Executive Compensation, page 118
1. Please update this section to include the required information for your recently completed fiscal year ended December 31, 2015. Please refer to Regulation S-K Compliance and Disclosure Question 117.05, available on our website and Item 402 of Regulation S-K.
Greenberg Traurig, LLPn Attorneys at Lawn WWW.GTLAW.COM
3161 Michelson Drive, Suite 1000 nIrvine, California 92612 nTel 949.732.6500 nFax 949.732.6501
Jennifer Gowetski, Esq.
Division of Corporation Finance
February 3, 2016
Page 2
_____________________
Response: The Company has updated the executive compensation section throughout. Please see pages 117 through 121.
Material Federal Income Tax Considerations, page 147
2. We note your revised disclosure that you believe that the current composition of your shareholders, if unchanged before the second half of 2016, would not comply with the ownership requirement for qualification as a REIT and that you intend to timely comply with this requirement as a result of the issuance of shares in this offering or otherwise. Please revise to explain what you mean by ‘or otherwise’ in connection with this requirement. In addition; please more specifically describe and highlight the risk that you are not able to comply with this requirement or advise.
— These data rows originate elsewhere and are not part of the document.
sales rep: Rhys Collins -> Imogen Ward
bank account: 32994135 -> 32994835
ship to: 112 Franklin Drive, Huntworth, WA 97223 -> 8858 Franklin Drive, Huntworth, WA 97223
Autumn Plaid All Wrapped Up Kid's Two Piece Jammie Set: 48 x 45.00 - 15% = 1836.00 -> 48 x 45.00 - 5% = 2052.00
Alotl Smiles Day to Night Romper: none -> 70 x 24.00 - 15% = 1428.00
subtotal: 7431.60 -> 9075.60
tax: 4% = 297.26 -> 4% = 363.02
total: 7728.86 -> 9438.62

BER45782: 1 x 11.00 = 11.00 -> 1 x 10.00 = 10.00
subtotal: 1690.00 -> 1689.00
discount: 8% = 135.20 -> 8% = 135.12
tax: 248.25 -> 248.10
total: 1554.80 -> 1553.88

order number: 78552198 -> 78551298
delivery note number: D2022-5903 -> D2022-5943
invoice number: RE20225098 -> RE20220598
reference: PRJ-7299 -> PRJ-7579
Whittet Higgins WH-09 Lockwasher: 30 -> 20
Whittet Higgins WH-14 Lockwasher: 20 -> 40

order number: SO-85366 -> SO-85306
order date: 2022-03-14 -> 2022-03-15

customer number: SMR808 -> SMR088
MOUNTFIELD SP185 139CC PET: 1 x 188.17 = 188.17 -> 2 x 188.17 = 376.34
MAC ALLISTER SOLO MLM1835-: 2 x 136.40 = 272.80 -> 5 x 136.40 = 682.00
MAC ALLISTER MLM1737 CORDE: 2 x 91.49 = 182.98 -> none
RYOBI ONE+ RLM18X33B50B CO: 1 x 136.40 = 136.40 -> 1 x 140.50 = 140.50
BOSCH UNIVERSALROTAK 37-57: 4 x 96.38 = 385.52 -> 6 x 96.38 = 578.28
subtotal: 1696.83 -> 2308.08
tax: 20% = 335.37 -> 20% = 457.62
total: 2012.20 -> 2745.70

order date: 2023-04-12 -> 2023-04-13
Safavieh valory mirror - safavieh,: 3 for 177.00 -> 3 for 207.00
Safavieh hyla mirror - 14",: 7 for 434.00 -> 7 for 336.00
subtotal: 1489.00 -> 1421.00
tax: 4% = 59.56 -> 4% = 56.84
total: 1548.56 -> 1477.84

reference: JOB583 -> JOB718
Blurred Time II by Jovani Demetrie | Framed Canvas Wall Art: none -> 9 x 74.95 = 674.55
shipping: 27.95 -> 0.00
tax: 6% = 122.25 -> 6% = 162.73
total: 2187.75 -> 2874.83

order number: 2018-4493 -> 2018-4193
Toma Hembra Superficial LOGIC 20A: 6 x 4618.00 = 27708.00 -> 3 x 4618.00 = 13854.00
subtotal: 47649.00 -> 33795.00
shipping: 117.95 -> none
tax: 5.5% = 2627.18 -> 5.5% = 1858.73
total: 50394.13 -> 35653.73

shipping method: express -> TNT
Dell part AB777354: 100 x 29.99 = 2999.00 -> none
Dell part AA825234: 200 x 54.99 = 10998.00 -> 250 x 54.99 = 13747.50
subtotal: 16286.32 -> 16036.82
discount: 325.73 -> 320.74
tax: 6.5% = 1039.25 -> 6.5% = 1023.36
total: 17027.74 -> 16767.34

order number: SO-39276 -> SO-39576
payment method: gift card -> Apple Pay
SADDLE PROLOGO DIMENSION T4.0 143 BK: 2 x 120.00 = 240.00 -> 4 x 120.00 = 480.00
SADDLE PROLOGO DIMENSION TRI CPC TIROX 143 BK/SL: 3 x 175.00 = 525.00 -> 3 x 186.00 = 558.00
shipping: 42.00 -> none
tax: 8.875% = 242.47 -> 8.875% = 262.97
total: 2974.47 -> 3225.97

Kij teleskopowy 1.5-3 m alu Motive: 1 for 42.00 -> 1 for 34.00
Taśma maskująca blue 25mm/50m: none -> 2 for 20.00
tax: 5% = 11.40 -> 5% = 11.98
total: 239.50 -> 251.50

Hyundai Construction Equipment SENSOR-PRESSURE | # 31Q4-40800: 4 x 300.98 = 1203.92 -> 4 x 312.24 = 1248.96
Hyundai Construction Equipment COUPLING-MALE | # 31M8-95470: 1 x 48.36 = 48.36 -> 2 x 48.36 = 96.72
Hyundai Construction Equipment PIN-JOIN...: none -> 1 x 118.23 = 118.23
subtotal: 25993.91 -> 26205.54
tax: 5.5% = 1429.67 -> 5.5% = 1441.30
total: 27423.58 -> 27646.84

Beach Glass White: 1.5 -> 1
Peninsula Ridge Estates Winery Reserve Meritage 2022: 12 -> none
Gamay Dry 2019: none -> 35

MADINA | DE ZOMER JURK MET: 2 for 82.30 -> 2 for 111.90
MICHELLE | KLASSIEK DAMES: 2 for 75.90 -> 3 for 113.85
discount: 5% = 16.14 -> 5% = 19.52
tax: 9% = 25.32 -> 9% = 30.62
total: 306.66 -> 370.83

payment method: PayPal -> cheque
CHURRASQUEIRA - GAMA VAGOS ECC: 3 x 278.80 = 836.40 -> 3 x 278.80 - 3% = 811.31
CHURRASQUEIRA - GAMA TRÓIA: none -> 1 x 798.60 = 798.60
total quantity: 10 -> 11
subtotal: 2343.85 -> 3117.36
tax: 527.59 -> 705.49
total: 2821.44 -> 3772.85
Response: Please be advised that the Company is highly confident that it will achieve compliance with the Code’s requirement that five or fewer individuals not own more than 50% in value of the Company’s common shares through the completion of the minimum offering. As explained in the fourth and fifth full paragraphs on page 42 of the Amendment No. 8, as of this date, the top five owners of the Company’s common shares, calculated in accordance with the attribution rules under the Code, collectively own approximately 53.3% of the Company’s common shares. Given that the minimum offering will involve the issuance of 2,610,000 shares, the Company is highly confident that the minimum offering will result in the dilution of the top five owners of the Company’s common shares to an aggregate percentage amount well below 50% of the Company’s outstanding common shares. As the minimum offering must be completed no later than May 30, 2016, the Company will either achieve compliance with the Code’s requirement that five or fewer individuals not own more than 50% in value of the Company’s common shares by such date or the offering will terminate.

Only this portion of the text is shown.